Pour ce faire, et après s’être heurtée à plusieurs obstacles sur le terrain, Laplante réoriente sa méthodologie et opte pour une approche phénoménologique en anthropologie s’inspirant grandement de Tim Ingold et de Merleau-Ponty. L’approche en est une d’ouverture, qui permet de porter une attention particulière aux habiletés, aux médiums, aux sens, au mouvement, à la synesthésie et à l’esthétique, dans le but de saisir comment les « objets » (incluant les médicaments) émergent en pratique, évitant ainsi de prendre les « objets » comme point de départ. Cette méthodologie rend ainsi possible pour Laplante de suivre le développement de l’essai préclinique en s’engageant dans-le-monde avec ses participants et à travers une multitude de pistes qui l’ont menée à traverser et à s’engager avec une multitude de médiums et d’êtres (humains, plantes, ancêtres, environnements). Mettant en pratique cette approche, elle a pu acquérir une compréhension considérable des pratiques indigènes et scientifiques, et ses descriptions et analyses détaillées permettent aux lecteurs de s’immerger dans les scènes évoquées.

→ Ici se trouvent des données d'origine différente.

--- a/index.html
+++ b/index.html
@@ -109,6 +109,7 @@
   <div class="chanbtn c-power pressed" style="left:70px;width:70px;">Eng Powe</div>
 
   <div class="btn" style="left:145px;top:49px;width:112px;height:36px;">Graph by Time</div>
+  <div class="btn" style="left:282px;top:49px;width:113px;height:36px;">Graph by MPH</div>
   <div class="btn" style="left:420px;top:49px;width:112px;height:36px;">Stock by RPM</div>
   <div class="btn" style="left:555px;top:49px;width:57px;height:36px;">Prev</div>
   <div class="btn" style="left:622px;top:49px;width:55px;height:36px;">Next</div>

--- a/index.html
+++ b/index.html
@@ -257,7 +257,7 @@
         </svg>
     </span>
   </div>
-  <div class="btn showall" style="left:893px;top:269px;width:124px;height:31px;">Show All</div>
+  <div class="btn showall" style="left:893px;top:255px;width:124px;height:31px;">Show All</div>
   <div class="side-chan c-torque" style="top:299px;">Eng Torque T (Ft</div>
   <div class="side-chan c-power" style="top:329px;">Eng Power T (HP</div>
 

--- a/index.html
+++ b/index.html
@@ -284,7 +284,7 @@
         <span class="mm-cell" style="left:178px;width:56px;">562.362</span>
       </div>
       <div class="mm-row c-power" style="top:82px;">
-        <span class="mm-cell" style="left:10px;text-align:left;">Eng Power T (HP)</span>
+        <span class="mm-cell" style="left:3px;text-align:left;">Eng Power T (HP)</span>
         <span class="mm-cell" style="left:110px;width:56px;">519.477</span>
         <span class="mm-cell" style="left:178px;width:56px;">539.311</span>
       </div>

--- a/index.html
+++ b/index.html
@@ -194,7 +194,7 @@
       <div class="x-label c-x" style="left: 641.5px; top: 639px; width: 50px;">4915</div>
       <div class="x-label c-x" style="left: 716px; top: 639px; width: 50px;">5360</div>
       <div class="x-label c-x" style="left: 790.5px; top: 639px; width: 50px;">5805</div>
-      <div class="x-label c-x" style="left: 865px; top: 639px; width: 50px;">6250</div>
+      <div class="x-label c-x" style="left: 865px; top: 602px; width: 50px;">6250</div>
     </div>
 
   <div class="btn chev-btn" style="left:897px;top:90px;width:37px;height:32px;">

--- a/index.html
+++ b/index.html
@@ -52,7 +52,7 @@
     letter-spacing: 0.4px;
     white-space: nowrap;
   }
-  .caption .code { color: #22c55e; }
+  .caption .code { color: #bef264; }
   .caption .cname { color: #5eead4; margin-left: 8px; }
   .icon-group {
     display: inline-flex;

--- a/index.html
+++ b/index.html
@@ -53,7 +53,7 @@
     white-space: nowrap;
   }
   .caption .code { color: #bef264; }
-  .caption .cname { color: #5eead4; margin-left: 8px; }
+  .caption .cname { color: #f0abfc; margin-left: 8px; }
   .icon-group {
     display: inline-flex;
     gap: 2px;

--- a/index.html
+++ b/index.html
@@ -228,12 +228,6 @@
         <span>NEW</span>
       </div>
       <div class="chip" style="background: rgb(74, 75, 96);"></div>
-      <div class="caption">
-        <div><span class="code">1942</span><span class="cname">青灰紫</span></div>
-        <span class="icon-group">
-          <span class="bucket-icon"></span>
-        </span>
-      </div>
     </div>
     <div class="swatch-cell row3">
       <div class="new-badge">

Laplante argue que les méthodes de recherche hautement standardisées auxquelles doit, parfois avec réticence, se plier la communauté scientifique n’accordent pas aux savoirs indigènes l’opportunité d’être pris en compte et intégrés à l’essai préclinique sans être transformés et déformés. Le modèle de recherche suggère un mouvement de « fermeture » plutôt que « d’ouverture » et ne permet pas de reconnaître les pratiques indigènes qui opèrent à travers plusieurs médiums et sens. Elle suggère finalement qu’il est primordial de ne pas se limiter à apprendre sur la médecine indigène, mais bien d’apprendre de la médecine indigène (learn from). Un premier pas a déjà été entrepris par certains scientifiques avec le « modèle de validation translationnel ». Plus encore, Laplante propose qu’un mouvement vers l’esthétique – qui ouvrirait la porte pour s’engager avec, par exemple, les sons – est plus approprié pour atteindre la reconnaissance des savoirs indigènes. Or, la manière dont ce mouvement vers l’esthétique pourrait être incorporé et activement mis en pratique au sein d’initiatives biomédicales et dans le cadre d’essais contrôlés randomisés reste nébuleuse, et présente des difficultés. Ce faisant, ne risquons-nous pas de simplement inverser le problème initial en transformant et déformant à leur tour les savoirs biomédicaux, et en y imposant des considérations esthétiques, ce qui engendrerait une reconfiguration importante du modèle de recherche scientifique ? Laplante n’élabore pas sur ce point, laissant les lecteurs imaginer ce à quoi pourrait ressembler concrètement ce scénario, préférant plutôt se tourner vers une discussion de l’éthique et de l’esthétique dans le cadre de la recherche en anthropologie. Elle conclut qu’un renforcement des sensibilités esthétiques en anthropologie est nécessaire, suggérant que celles-ci offrent une voie possible pour comprendre et appliquer l’éthique en anthropologie.